Jangan sampai kita menjadi bagian dari keduanya. Allah benar-benar akan meng-adzab bagi orang yang melampaui batas dan menempatkannya di Neraka. Allah juga tidak memberikan ampunan kepada mereka. Sebaliknya bagi siapapun yang dapat menahan diri dari perbuatan yang melampaui batas, tempatnya ialah surga. Menurut syaikh Abdul Fattah Abu Ghuddah di antara akibat melakukan kemaksiatan adalah terhalangnya seseorang dari ilmu dan rezeki, timbul perilaku menyimpang antara dirinya dengan Allah, dirinya dengan orang lain, mempersulit urusan-urusannya, gelapnya hati, wajah, dan kuburan, lalainya hati dan badan, terhalangnya dari ketaatan, sia-sianya umur, menumbuhkan kemaksiatan sejenisnya, melemahkan keinginannya untuk taat pada Allah swt.

Menurut Gus Baha, maksiat bukanlah sesuatu yang alami bagi manusia.
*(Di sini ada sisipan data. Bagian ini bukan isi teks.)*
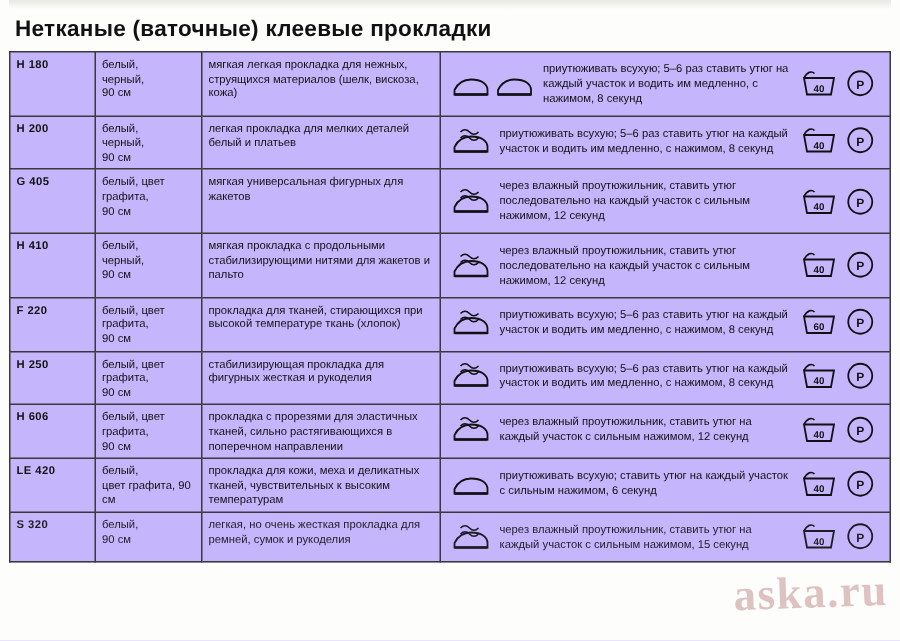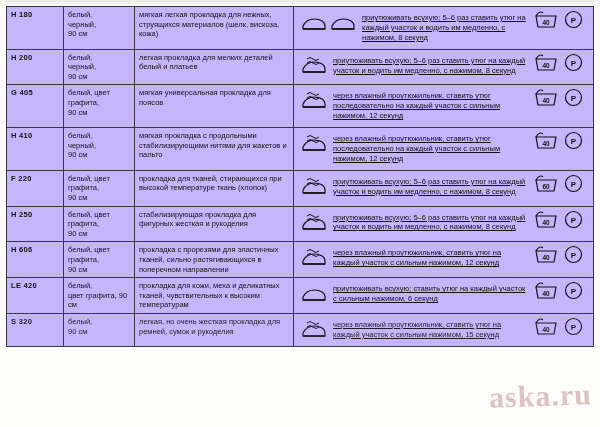--- a/index.html
+++ b/index.html
@@ -61,23 +61,22 @@
     width:150px;
     font-size:7.5px;
     line-height:1.3;
     margin-left:32px;
   }
   td.care{
     padding:0;
   }
   .carewrap{
     display:flex;
-    align-items:flex-start;
+    align-items:center;
     height:100%;
-    text-decoration:underline;
   }
   .icons{
     display:flex;
     align-items:center;
     gap:3px;
     padding:2px 4px 2px 3px;
     flex:0 0 auto;
   }
   .instr{
     flex:1 1 auto;
@@ -115,20 +114,21 @@
     pointer-events:none;
     font-family:"Liberation Serif", serif;
   }
   .fade-last{opacity:0.92;}
 </style>
 </head>
 <body>
 
 <div class="page">
   <div class="topstrip"></div>
+  <div class="title">Нетканые (ваточные) клеевые прокладки</div>
 
   <table class="main">
     <tbody id="tbody">
         <tr>
           <td class="code">H 180</td>
           <td class="spec" style="white-space: pre-line;">белый,
 черный,
 90 см</td>
           <td class="desc">мягкая легкая прокладка для нежных, струящихся материалов (шелк, вискоза, кожа)</td>
           <td class="care">
@@ -200,21 +200,21 @@
                   </svg>
                 </span>
               </div>
             </div>
           </td>
         </tr>
         <tr>
           <td class="code">G 405</td>
           <td class="spec" style="white-space: pre-line;">белый, цвет графита,
 90 см</td>
-          <td class="desc">мягкая универсальная прокладка для поясов</td>
+          <td class="desc">мягкая универсальная фигурных для жакетов</td>
           <td class="care">
             <div class="carewrap">
               <div class="icons">
                 <span>
                   <svg width="26" height="20" viewBox="0 0 26 20">
                     <path d="M6 4 q3 -3 6 0 q3 3 6 0" stroke="#111" stroke-width="1" fill="none"></path>
                     <path d="M6 8 q3 -3 6 0 q3 3 6 0" stroke="#111" stroke-width="1" fill="none"></path>
                     <path d="M2 17 L24 17 L24 14 C24 10 20 7 13 7 C8 7 4 10 2 14 Z" fill="none" stroke="#111" stroke-width="1.2"></path>
                     <path d="M2 17 L24 17" stroke="#111" stroke-width="1.6"></path>
                   </svg>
Tubuh dan jiwa kita sebenarnya menolaknya. Oleh karena itu, untuk melakukan maksiat, seseorang membutuhkan dorongan eksternal seperti nafsu, godaan setan, atau pengaruh lingkungan. Hal ini menunjukkan bahwa maksiat bertentangan dengan fitrah manusia, yang secara alami lebih selaras dengan nilai-nilai kebaikan dan ketaatan kepada Allah.

Penjelasan diatas seharusnya membuat kita sadar, bahwa kita harus membatasi diri kita dengan perbuatan yang menyalahi aturan agama. Seburuk apapun keadaan kita, kita punya Allah dalam segala hal. Kita hanyalah seorang hamba, yang masih butuh Rahmat-Nya. Jangan sampai pada awal tahun ini kita memulai perjalanan baru dengan menjadi hamba yang melampaui batas, jangan jadikan harta menjadi patokan utama dalam ber kehidupan, sama halnya dengan jabatan, dan popularitas. 

Kita sebagai seorang Muslim harus tetap pada syariat dan jalan yang lurus, kita akan menyadari bahwa hidup akan selalu berorientasi pada ridha Allah. Dengan kembali ke jalan lurus, kita akan meraih ketenangan dan kebahagiaan sejati yang tidak bisa digantikan oleh apa pun di luar batas syariat. Syariat bukanlah batasan, ia adalah jalan yang menuntun setiap Muslim pada kemuliaan hidup yang sebenarnya.